### Records for processing
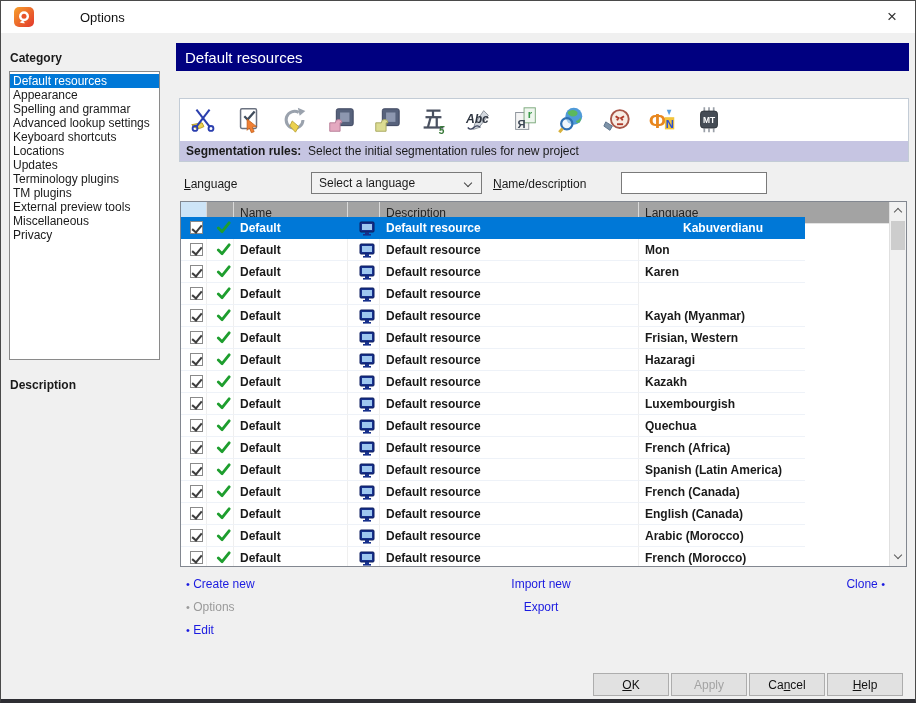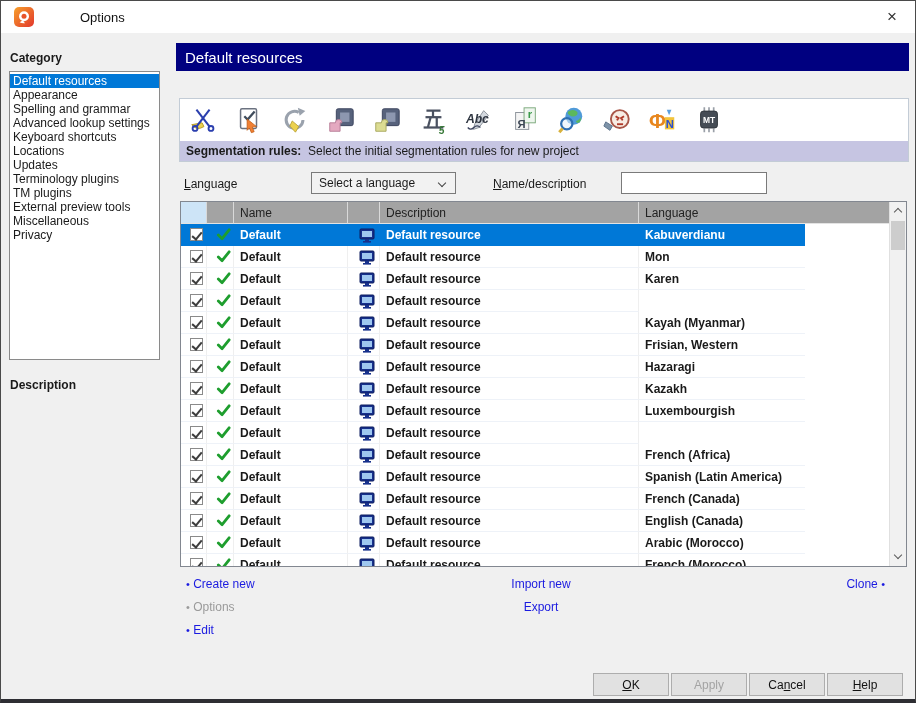--- a/index.html
+++ b/index.html
@@ -32,31 +32,31 @@
 
   
   .toolbar { position:absolute; left:178px; top:97px; width:730px; height:64px; background:#fff; border:1px solid #c3ccd6; }
   .icon-row { height:42px; display:flex; align-items:center; padding-left:7px; gap:14px; }
   .tb-icon { width:32px; height:32px; display:flex; align-items:center; justify-content:center; cursor:default; }
   .status-strip { height:20px; background:#c6c5e2; display:flex; align-items:center; padding-left:6px; white-space:pre; }
   .status-strip .b { font-weight:bold; }
 
   
   .flabel { position:absolute; top:176px; font-size:12px; }
-  .combo { position:absolute; left:310px; top:171px; width:145px; height:22px; background:#f2f2f2; border:1px solid #7a7a7a;
+  .combo { position:absolute; left:310px; top:171px; width:171px; height:22px; background:#f2f2f2; border:1px solid #7a7a7a;
     display:flex; align-items:center; padding-left:7px; cursor:default; }
   .combo .chev { position:absolute; right:10px; top:7px; width:6px; height:6px; border-right:1.6px solid #444; border-bottom:1.6px solid #444; transform:rotate(45deg); }
   .txt-input { position:absolute; left:620px; top:171px; width:146px; height:22px; border:1px solid #7a7a7a; background:#fff; padding:0 4px; font:12px "Liberation Sans",sans-serif; }
 
   
   .table { position:absolute; left:179px; top:200px; width:727px; height:366px; background:#fff; border:1px solid #828790; }
   .thead { display:flex; height:22px; width:708px; background:#a3a3a3; }
   .th { display:flex; align-items:center; padding-left:6px; border-right:1px solid #d9d9d9; border-bottom:1px solid #e3e3e3; color:#222; }
   .th.first { background:#cde4f7; }
-  .rows { position:absolute; top:22px; left:0; width:624px; bottom:0; overflow:hidden; }
+  .rows { position:absolute; top:15px; left:0; width:624px; bottom:0; overflow:hidden; }
   .trow { display:flex; height:22px; align-items:stretch; }
   .trow .cell { display:flex; align-items:center; padding-left:6px; border-right:1px solid #efefef; border-bottom:1px solid #eef2f8; font-weight:bold; overflow:hidden; white-space:nowrap; }
   .trow.selected { background:#0078d7; color:#fff; }
   .trow.selected .cell { border-color:transparent; }
   .c1 { width:26px; justify-content:center; padding-left:0; }
   .c2 { width:27px; justify-content:center; padding-left:0; }
   .c3 { width:114px; }
   .c4 { width:32px; justify-content:center; padding-left:0; }
   .c5 { width:259px; }
   .c6 { flex:1; }
@@ -260,21 +260,21 @@
       <div class="cell c3">Default</div>
       <div class="cell c4">
         <svg width="16" height="16" viewBox="0 0 16 16">
           <rect x="1" y="2" width="14" height="10" rx="1" fill="#16308c" stroke="#0c1d5e"></rect>
           <rect x="3" y="4" width="10" height="6" fill="#9ec7ef"></rect>
           <rect x="6" y="12" width="4" height="2" fill="#16308c"></rect>
           <rect x="4" y="14" width="8" height="1.6" fill="#16308c"></rect>
         </svg>
       </div>
       <div class="cell c5">Default resource</div>
-      <div class="cell c6" style="border-right:none;">Kabuverdianu</div>
+      <div class="cell c6" style="border-right:none;margin-left:38px;">Kabuverdianu</div>
     </div>
 
     <div class="trow">
       <div class="cell c1">
             <span class="cb checked"></span>
           </div>
       <div class="cell c2">
         <svg width="15" height="15" viewBox="0 0 16 16">
           <path d="M2.5 8.5 L6.5 12.5 L14 3" fill="none" stroke="#1e9e2e" stroke-width="3" stroke-linecap="round" stroke-linejoin="round"></path>
         </svg>
@@ -457,20 +457,21 @@
       <div class="cell c3">Default</div>
       <div class="cell c4">
         <svg width="16" height="16" viewBox="0 0 16 16">
           <rect x="1" y="2" width="14" height="10" rx="1" fill="#16308c" stroke="#0c1d5e"></rect>
           <rect x="3" y="4" width="10" height="6" fill="#9ec7ef"></rect>
           <rect x="6" y="12" width="4" height="2" fill="#16308c"></rect>
           <rect x="4" y="14" width="8" height="1.6" fill="#16308c"></rect>
         </svg>
       </div>
       <div class="cell c5">Default resource</div>
+      <div class="cell c6" style="border-right:none;">Quechua</div>
     </div>
 
     <div class="trow">
       <div class="cell c1">
             <span class="cb checked"></span>
           </div>
       <div class="cell c2">
         <svg width="15" height="15" viewBox="0 0 16 16">
           <path d="M2.5 8.5 L6.5 12.5 L14 3" fill="none" stroke="#1e9e2e" stroke-width="3" stroke-linecap="round" stroke-linejoin="round"></path>
         </svg>

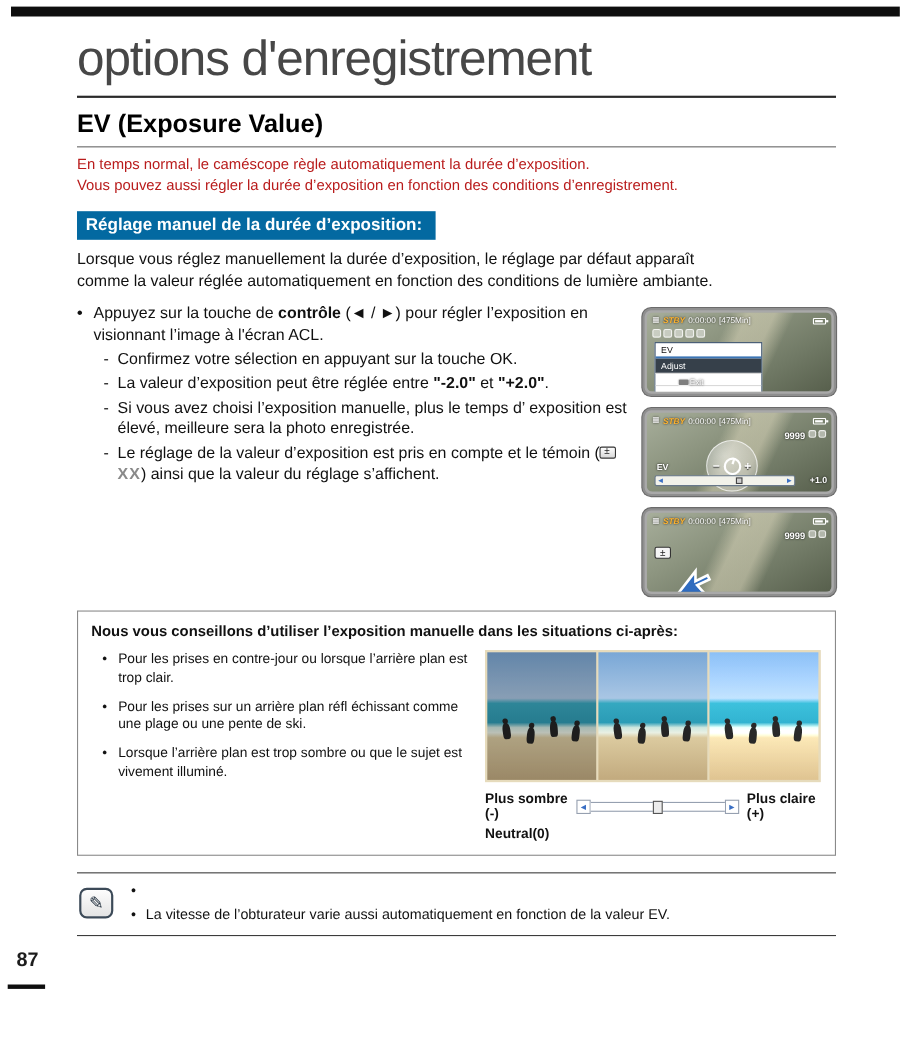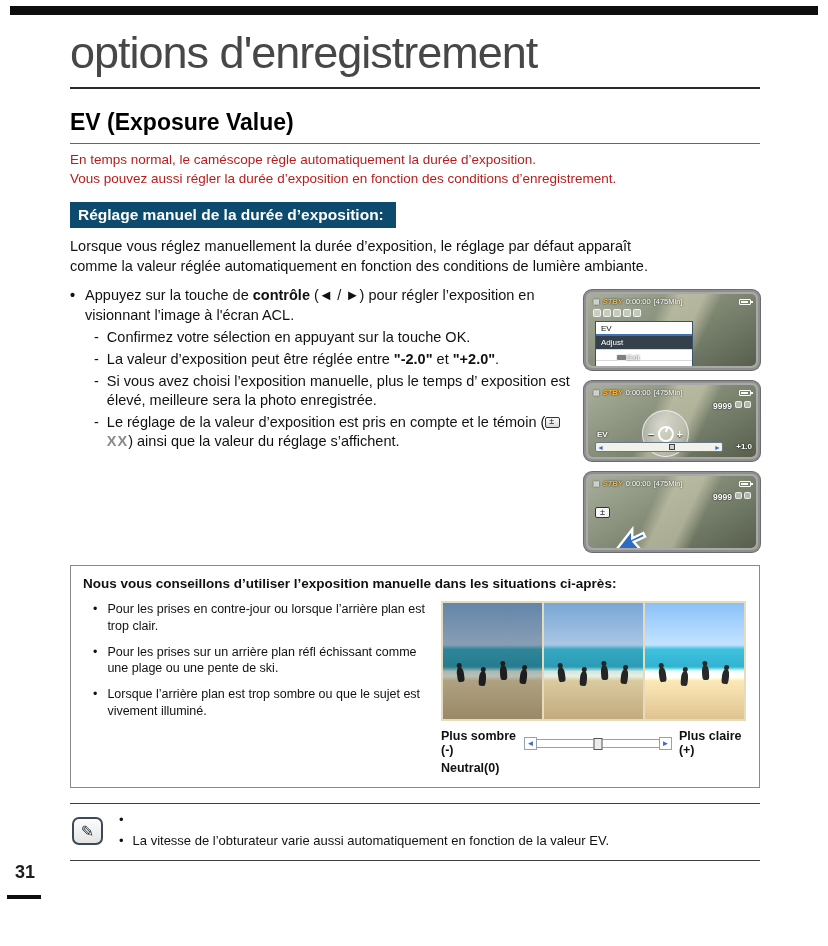--- a/index.html
+++ b/index.html
@@ -9,28 +9,28 @@
   .top-strip { margin: 6px 10px 0; height: 9px; background: #0e0e0e; }
 
   .content { margin: 0 68px 0 70px; }
 
   .doc-title {
     margin-top: 12px; font-size: 45px; font-weight: 300; letter-spacing: -1px;
     color: #474747; padding-bottom: 8px; border-bottom: 2px solid #2a2a2a;
   }
 
   .section-heading {
-    margin-top: 20px; font-size: 23px; font-weight: bold; color: #000;
+    margin-top: 10px; font-size: 23px; font-weight: bold; color: #000;
     padding-bottom: 7px; border-bottom: 1px solid #666;
   }
 
   .intro { margin-top: 7px; font-size: 13.5px; line-height: 1.38; color: #b91c1c; }
 
   .subheading {
-    display: inline-block; margin-top: 14px; background: #0c4a6e; color: #fff;
+    display: inline-block; margin-top: 14px; background: #0369a1; color: #fff;
     font-weight: bold; font-size: 15.5px; padding: 4px 12px 4px 8px;
   }
 
   .para { margin-top: 9px; font-size: 14.5px; line-height: 1.35; }
 
   .main-row { display: flex; gap: 14px; margin-top: 10px; }
   .instructions { flex: 1; font-size: 14.5px; line-height: 1.32; }
 
   .li-main { display: flex; gap: 10px; }
   .li-main .marker { font-weight: bold; }
@@ -351,14 +351,14 @@
       </div>
       <div class="note-li">
         <span class="marker">•</span>
         <span>La vitesse de l’obturateur varie aussi automatiquement en fonction de la valeur EV.</span>
       </div>
     </div>
   </div>
 
 </div>
 
-<div class="pagenum">31</div>
+<div class="pagenum">87</div>
 <div class="pagenum-line"></div>
 
 </body></html>

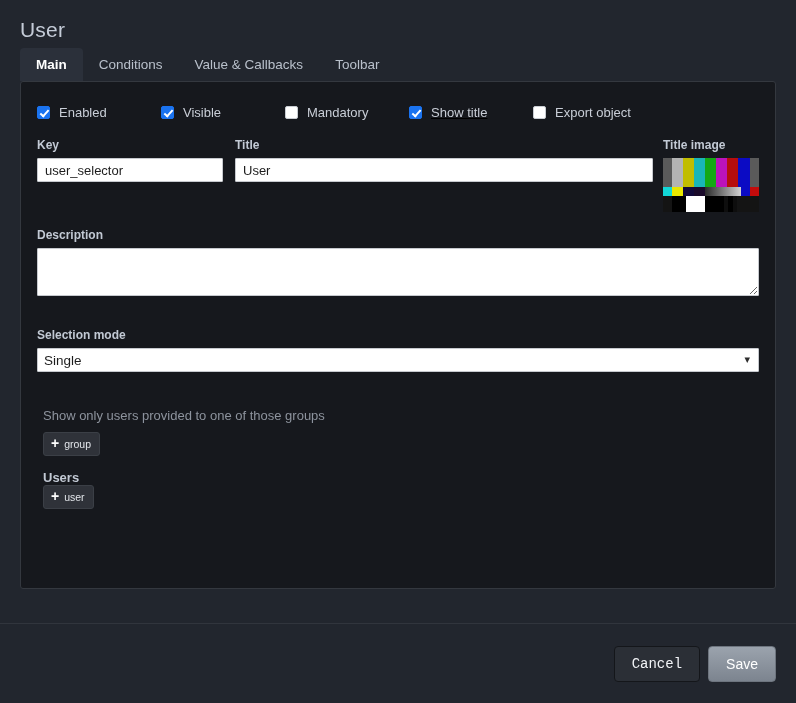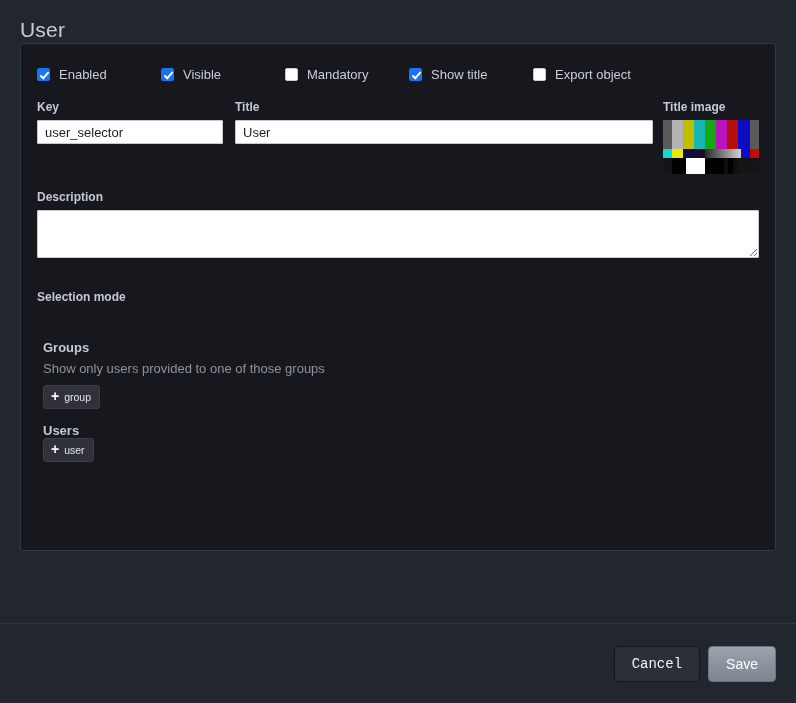--- a/index.html
+++ b/index.html
@@ -68,21 +68,21 @@
   .checkrow {
     display: flex;
     align-items: center;
     padding: 2px 0 0 4px;
     height: 30px;
   }
   .chkitem { display: flex; align-items: center; cursor: pointer; }
   .chkitem.c0 { width: 124px; }
   .chkitem.c1 { width: 124px; }
   .chkitem.c2 { width: 124px; }
-  .chkitem.c3 { width: 124px; }
+  .chkitem.c3 { width: 124px; text-decoration: underline; }
   .chkbox {
     width: 13px; height: 13px;
     border-radius: 2px;
     margin-right: 9px;
     flex: none;
     display: block;
     position: relative;
     background: #ffffff;
     border: 1px solid #c8ccd2;
   }
@@ -257,20 +257,26 @@
     color: #ffffff;
   }
 </style>
 </head>
 <body>
 
 <div class="page">
 
   <div class="page-title">User</div>
 
+  <div class="tabbar">
+    <div class="tab active">Main</div>
+    <div class="tab">Conditions</div>
+    <div class="tab">Value &amp; Callbacks</div>
+    <div class="tab">Toolbar</div>
+  </div>
 
   <div class="panel-wrap">
   <div class="panel">
 
     <div class="checkrow">
       <div class="chkitem c0">
         <span class="chkbox on"></span>
         <span class="chklabel">Enabled</span>
       </div>
       <div class="chkitem c1">
@@ -337,24 +343,30 @@
       </div>
     </div>
 
     <div class="block">
       <label class="flabel">Description</label>
       <textarea class="ta" placeholder="" style=""></textarea>
     </div>
 
     <div class="block">
       <label class="flabel">Selection mode</label>
+      <div class="selwrap">
+        <select class="sel">
+          <option>Single</option>
+          <option>Multiple</option>
+        </select>
+        <span class="caret">▾</span>
+      </div>
     </div>
 
     <div class="section">
-      <div class="sublabel-strong">Groups</div>
       <div class="subtext">Show only users provided to one of those groups</div>
       <div class="addbtn">
         <span class="plus">+</span>
         <span class="atxt">group</span>
       </div>
     </div>
 
     <div class="section">
       <div class="sublabel-strong">Users</div>
       <div class="addbtn">

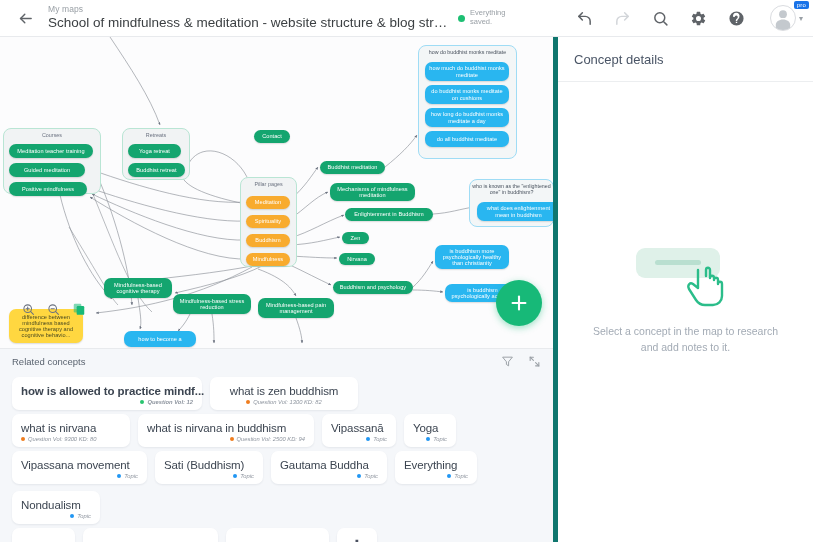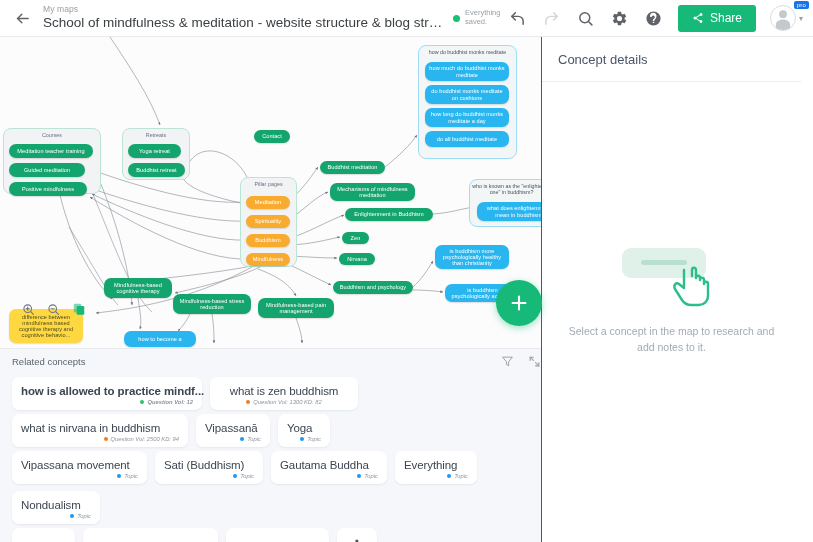--- a/index.html
+++ b/index.html
@@ -120,22 +120,22 @@
     gap:3px; margin-top:2px;
   }
   .chip-meta.left { justify-content:flex-start; }
   .chip-dot { width:4px; height:4px; border-radius:50%; flex:none; }
   .chip-meta-text { font-size:5.8px; font-style:italic; color:#8d949e; white-space:nowrap; }
   .chip.load-more { flex-direction:row; align-items:center; gap:6px; padding:8px 14px; }
   .plus-small { color:#4a5160; font-size:14px; line-height:1; }
 
   
   .side-panel {
-    position:absolute; top:37px; right:12px; width:260px; height:505px;
-    background:#fff; border-left:1px solid #0f766e;
+    position:absolute; top:37px; right:0; width:260px; height:505px;
+    background:#fff; border-left:5px solid #0f766e;
   }
   .side-head {
     height:45px; display:flex; align-items:center;
     padding:0 16px; border-bottom:1px solid #eceef0;
   }
   .side-head-title { font-size:13px; color:#4a5566; }
   .side-empty {
     display:flex; flex-direction:column; align-items:center;
     justify-content:center; margin-top:160px; padding:0 26px;
   }
@@ -200,26 +200,20 @@
     <svg width="17" height="17" viewBox="0 0 24 24" fill="currentColor">
       <path d="M19.14 12.94a7.07 7.07 0 0 0 0-1.88l2.03-1.58a.5.5 0 0 0 .12-.64l-1.92-3.32a.5.5 0 0 0-.6-.22l-2.39.96a7.3 7.3 0 0 0-1.63-.94l-.36-2.54a.5.5 0 0 0-.5-.42h-3.84a.5.5 0 0 0-.5.42l-.36 2.54c-.59.24-1.13.56-1.63.94l-2.39-.96a.5.5 0 0 0-.6.22L2.7 8.84a.5.5 0 0 0 .12.64l2.03 1.58a7.07 7.07 0 0 0 0 1.88L2.82 14.5a.5.5 0 0 0-.12.64l1.92 3.32c.13.22.39.31.6.22l2.39-.96c.5.38 1.04.7 1.63.94l.36 2.54c.04.24.25.42.5.42h3.84c.25 0 .46-.18.5-.42l.36-2.54c.59-.24 1.13-.56 1.63-.94l2.39.96c.21.09.47 0 .6-.22l1.92-3.32a.5.5 0 0 0-.12-.64l-2.03-1.58zM12 15.6A3.6 3.6 0 1 1 12 8.4a3.6 3.6 0 0 1 0 7.2z"></path>
     </svg>
   </div>
   <div class="tb-icon">
     <svg width="17" height="17" viewBox="0 0 24 24" fill="currentColor">
       <path d="M12 2a10 10 0 1 0 0 20 10 10 0 0 0 0-20zm1 16.5h-2v-2h2v2zm1.9-6.1-.9.9c-.7.7-1 1.2-1 2.2h-2v-.5c0-.9.4-1.7 1-2.3l1.2-1.2c.4-.4.6-.9.6-1.5a2.2 2.2 0 0 0-4.4 0H7.4A4.6 4.6 0 1 1 16 9.9c0 .8-.3 1.6-.9 2.2z"></path>
     </svg>
   </div>
 
-  <button class="share-btn">
-    <svg width="12" height="12" viewBox="0 0 24 24" fill="currentColor">
-      <path d="M18 16.1c-.8 0-1.5.3-2 .8l-7.1-4.2c.1-.2.1-.5.1-.7s0-.5-.1-.7L16 7.2c.5.5 1.2.8 2 .8a3 3 0 1 0-3-3c0 .3 0 .5.1.7L8 9.9a3 3 0 1 0 0 4.3l7.1 4.2c0 .2-.1.4-.1.6a2.9 2.9 0 1 0 3-2.9z"></path>
-    </svg>
-    <span>Share</span>
-  </button>
 
   <div class="avatar-wrap">
     <div class="avatar">
       <svg width="24" height="24" viewBox="0 0 24 24" fill="#c4c9ce">
         <circle cx="12" cy="8.2" r="3.9"></circle>
             <path d="M12 13.4c-4.1 0-7.2 2.4-7.2 5.2V24h14.4v-5.4c0-2.8-3.1-5.2-7.2-5.2z"></path>
       </svg>
     </div>
     <span class="pro-badge">pro</span>
     <span class="caret-down">▾</span>
@@ -380,20 +374,27 @@
           </div>
           <div class="chip" style="width: 148px; align-items: center;">
             <div class="chip-label">what is zen buddhism</div>
             <div class="chip-meta">
               <span class="chip-dot" style="background: rgb(239, 125, 30);"></span>
               <span class="chip-meta-text">Question Vol: 1300 KD: 82</span>
             </div>
           </div>
         </div>
         <div class="chips">
+          <div class="chip" style="width: 118px;">
+            <div class="chip-label">what is nirvana</div>
+            <div class="chip-meta left">
+              <span class="chip-dot" style="background: rgb(239, 125, 30);"></span>
+              <span class="chip-meta-text">Question Vol: 9300 KD: 80</span>
+            </div>
+          </div>
           <div class="chip" style="width: 176px;">
             <div class="chip-label">what is nirvana in buddhism</div>
             <div class="chip-meta">
               <span class="chip-dot" style="background: rgb(239, 125, 30);"></span>
               <span class="chip-meta-text">Question Vol: 2500 KD: 94</span>
             </div>
           </div>
           <div class="chip" style="width: 74px;">
             <div class="chip-label">Vipassanā</div>
             <div class="chip-meta">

### Task objective
Exactly as written, repeat the lines of the material above from the first through the line holding "align-items:center; padding-left:7px; cursor:default;", with both ends in the copy and no pictures.

### Answer box
--- a/index.html
+++ b/index.html
@@ -32,31 +32,31 @@
 
   
   .toolbar { position:absolute; left:178px; top:97px; width:730px; height:64px; background:#fff; border:1px solid #c3ccd6; }
   .icon-row { height:42px; display:flex; align-items:center; padding-left:7px; gap:14px; }
   .tb-icon { width:32px; height:32px; display:flex; align-items:center; justify-content:center; cursor:default; }
   .status-strip { height:20px; background:#c6c5e2; display:flex; align-items:center; padding-left:6px; white-space:pre; }
   .status-strip .b { font-weight:bold; }
 
   
   .flabel { position:absolute; top:176px; font-size:12px; }
-  .combo { position:absolute; left:310px; top:171px; width:145px; height:22px; background:#f2f2f2; border:1px solid #7a7a7a;
+  .combo { position:absolute; left:310px; top:171px; width:171px; height:22px; background:#f2f2f2; border:1px solid #7a7a7a;
     display:flex; align-items:center; padding-left:7px; cursor:default; }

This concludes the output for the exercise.